Samedi, la Russie a intensifié l’évacuation de ses ressortissants travaillant sur le site de Bouchehr, situé dans le sud de l’Iran. Au total, 198 employés supplémentaires ont quitté la zone à bord de bus en direction de la frontière arménienne.

Selon Alexeï Likhatchev, directeur général de Rosatom, cette opération constitue la plus importante évacuation de personnel russe depuis le début du conflit au Moyen-Orient.

Fait marquant, les bus ont quitté les lieux à peine vingt minutes après une nouvelle frappe visant les abords de la centrale.

Une centrale stratégique sous tension

La centrale de Bouchehr, en partie construite par la Russie, reste un site sensible où des techniciens russes participent toujours aux opérations.

Samedi, une frappe américano-israélienne a touché le secteur, causant la mort d’un agent de sécurité, selon des médias d’État iraniens. Il s’agit de la quatrième attaque visant cette zone depuis le début des hostilités déclenchées le 28 février.

Moscou dénonce et alerte sur les risques nucléaires

Face à cette escalade, Moscou hausse le ton. La porte-parole de la diplomatie russe, Maria Zakharova, condamne « fermement » ces frappes et appelle à leur arrêt immédiat, notamment contre les installations nucléaires iraniennes.

De son côté, Alexeï Likhatchev met en garde contre une détérioration rapide de la situation. Il souligne que le risque de dommages graves, voire d’un incident nucléaire, augmente chaque jour.

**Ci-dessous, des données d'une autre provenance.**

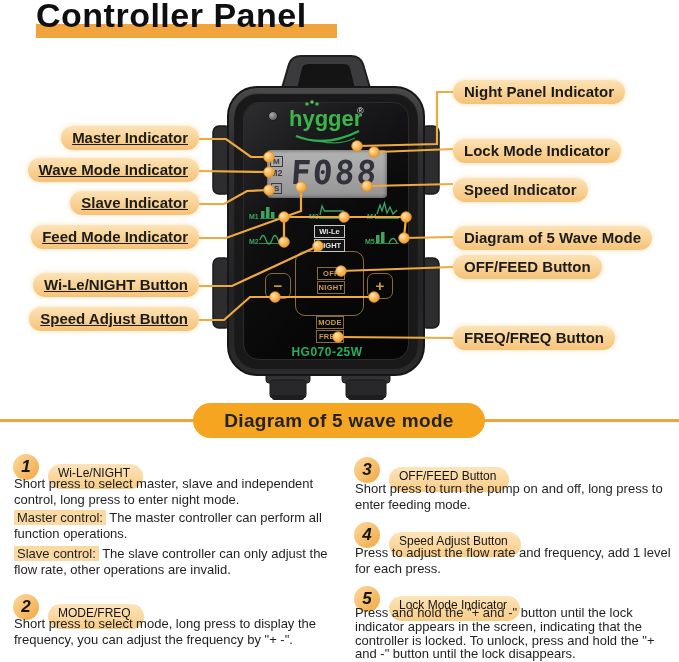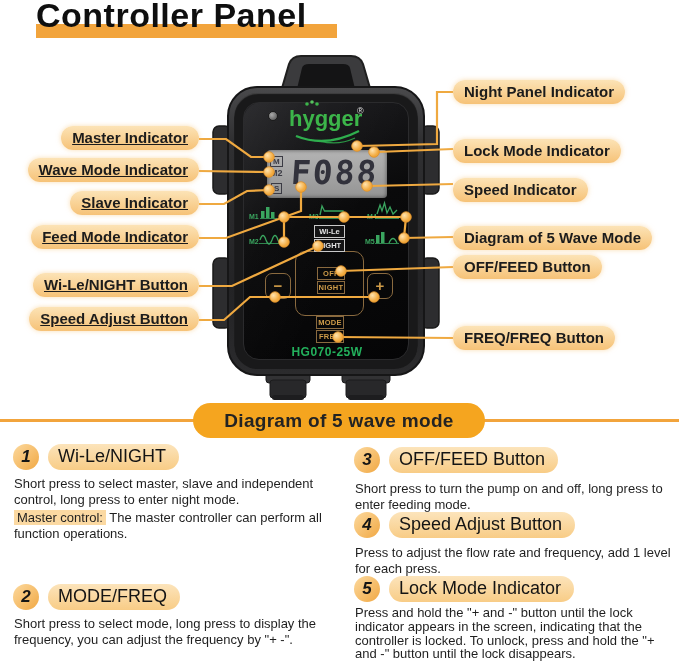--- a/index.html
+++ b/index.html
@@ -74,8 +74,8 @@
   .ihead{position:absolute;display:flex;align-items:center;gap:9px;z-index:2;}
   .inum{width:26px;height:26px;border-radius:50%;background:linear-gradient(135deg,#fcd99e,#f1a843);
         font-style:italic;font-weight:bold;font-size:17px;line-height:26px;text-align:center;color:#151515;}
-  .ititle{padding:2px 13px 3px 10px;border-radius:14px;
-          background:linear-gradient(180deg,#fce4bb,#f8cc86);font-size:18px;color:#141414;}
+  .ititle{padding:2px 13px 9px 10px;border-radius:14px;
+          background:linear-gradient(180deg,#fce4bb,#f8cc86);font-size:12px;color:#141414;margin-top:20px;}
   .ibody{position:absolute;font-size:13px;line-height:15.5px;color:#1f1f1f;z-index:2;}
   .subpill{background:#fbd9a2;border-radius:0;padding:0 3px;}
 

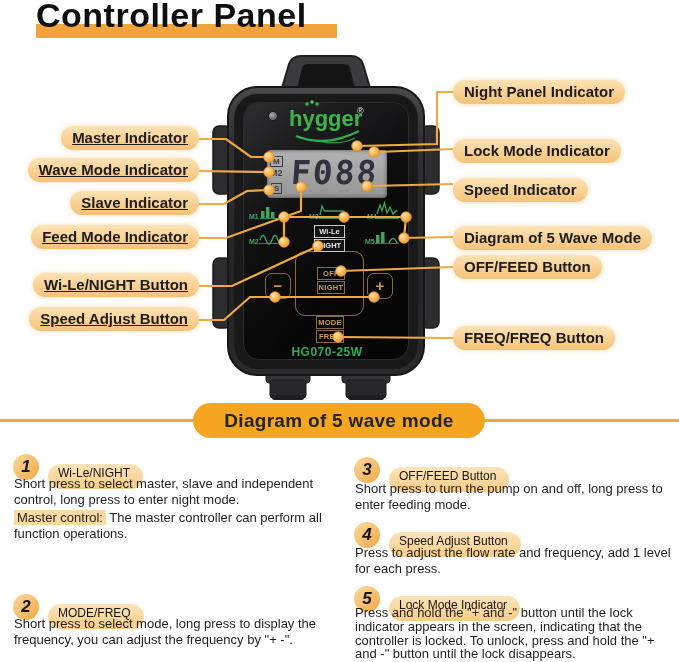--- a/index.html
+++ b/index.html
@@ -246,6 +246,9 @@
   <div class="ibody" style="left:14px;top:510px;width:330px;">
     <span class="subpill">Master control:</span><span> The master controller can perform all function operations.</span>
   </div>
+  <div class="ibody" style="left:14px;top:546px;width:330px;">
+    <span class="subpill">Slave control:</span><span> The slave controller can only adjust the flow rate, other operations are invalid.</span>
+  </div>
   <div class="ihead" style="left:13px;top:584px;">
     <span class="inum">2</span>
     <span class="ititle">MODE/FREQ</span>

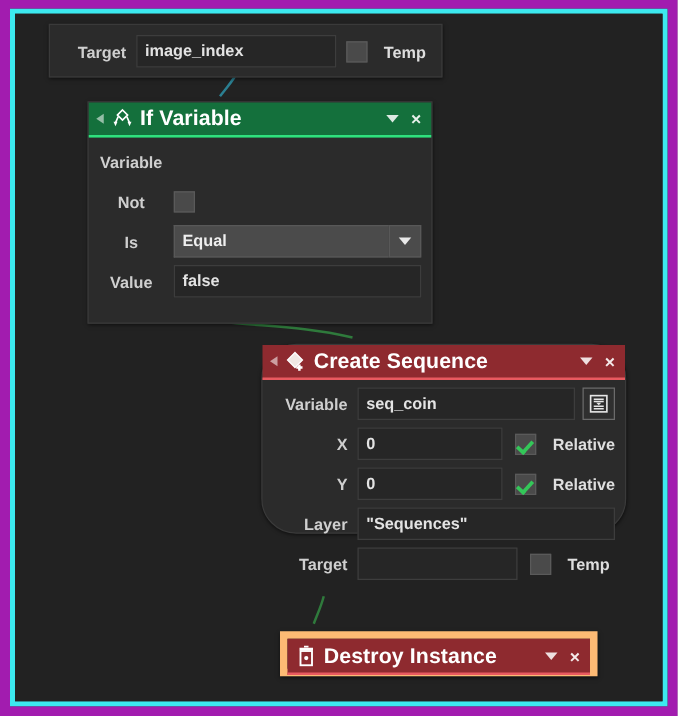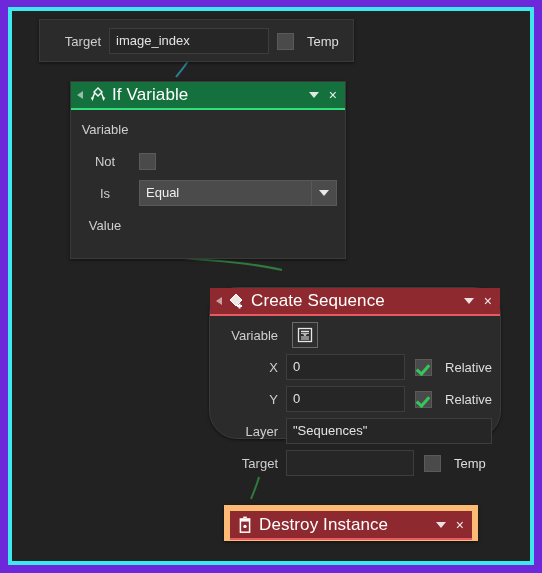--- a/index.html
+++ b/index.html
@@ -19,8 +19,9 @@
     position: relative;
     width: 542px;
     height: 573px;
-    background: #6d28d9;
-    box-sizing: border-box;
+    background: #a21caf;
+    box-sizing: border-box;
+    font-weight: bold;
   }
   #cyan-frame {
     position: absolute;

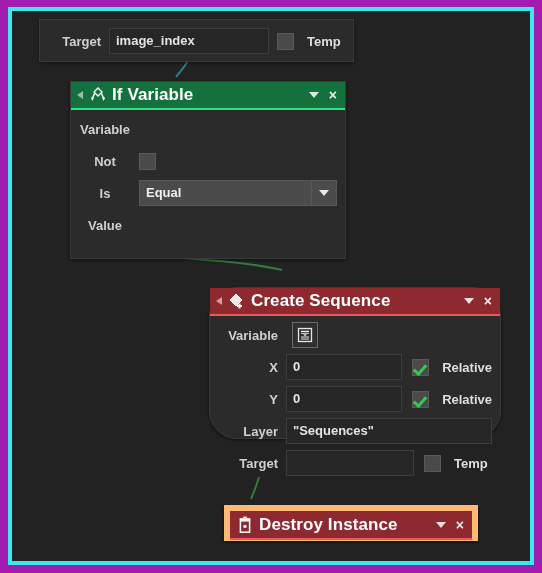--- a/index.html
+++ b/index.html
@@ -307,6 +307,7 @@
 
           <div class="row">
             <div class="row-label">Value</div>
+            <div class="field">false</div>
           </div>
 
         </div>

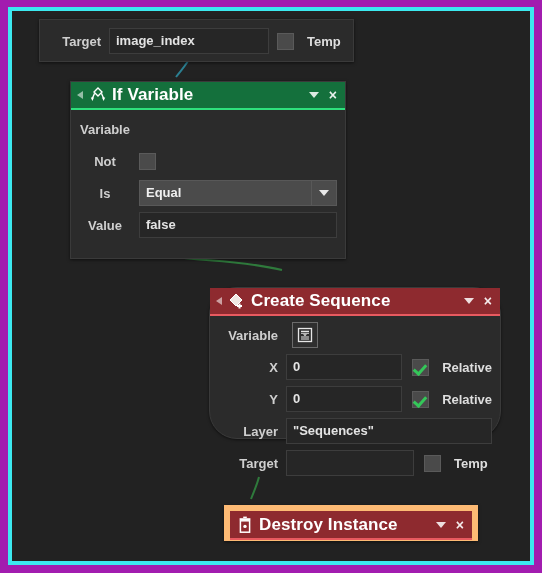--- a/index.html
+++ b/index.html
@@ -231,7 +231,7 @@
   #node-if .row-label { width: 52px; text-align: center; }
 
   #node-create {
-    left: 197px; top: 276px;
+    left: 197px; top: 264px;
     width: 292px; height: 152px; border-radius: 28px;
   }
   #node-create .row-label { width: 60px; }

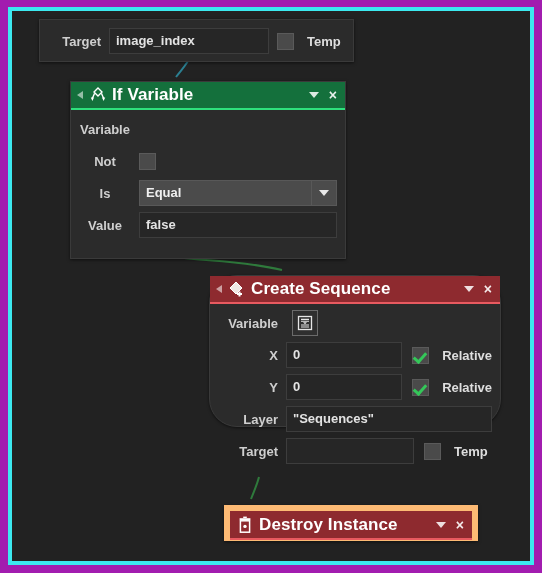--- a/index.html
+++ b/index.html
@@ -330,6 +330,7 @@
 
           <div class="row">
             <div class="row-label">Variable</div>
+            <div class="field">seq_coin</div>
             <div class="list-btn">
               <svg width="16" height="16" viewBox="0 0 16 16">
                 <rect x="1.5" y="1.5" width="13" height="13" fill="none" stroke="#e6e6e6" stroke-width="1.3"></rect>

Des évacuations déjà engagées depuis mars

En réalité, cette opération s’inscrit dans une série d’évacuations progressives. Dès les premiers jours du conflit, plusieurs dizaines de ressortissants russes avaient quitté le site.

Le 25 mars déjà, 163 employés avaient été évacués après une précédente frappe. Toutefois, Alexeï Likhatchev avait alors indiqué que certains techniciens resteraient sur place afin d’assurer la continuité des opérations essentielles.

En définitive, la multiplication des frappes autour de la centrale de Bouchehr accentue les inquiétudes internationales, alors que les risques liés à la sécurité nucléaire deviennent de plus en plus préoccupants.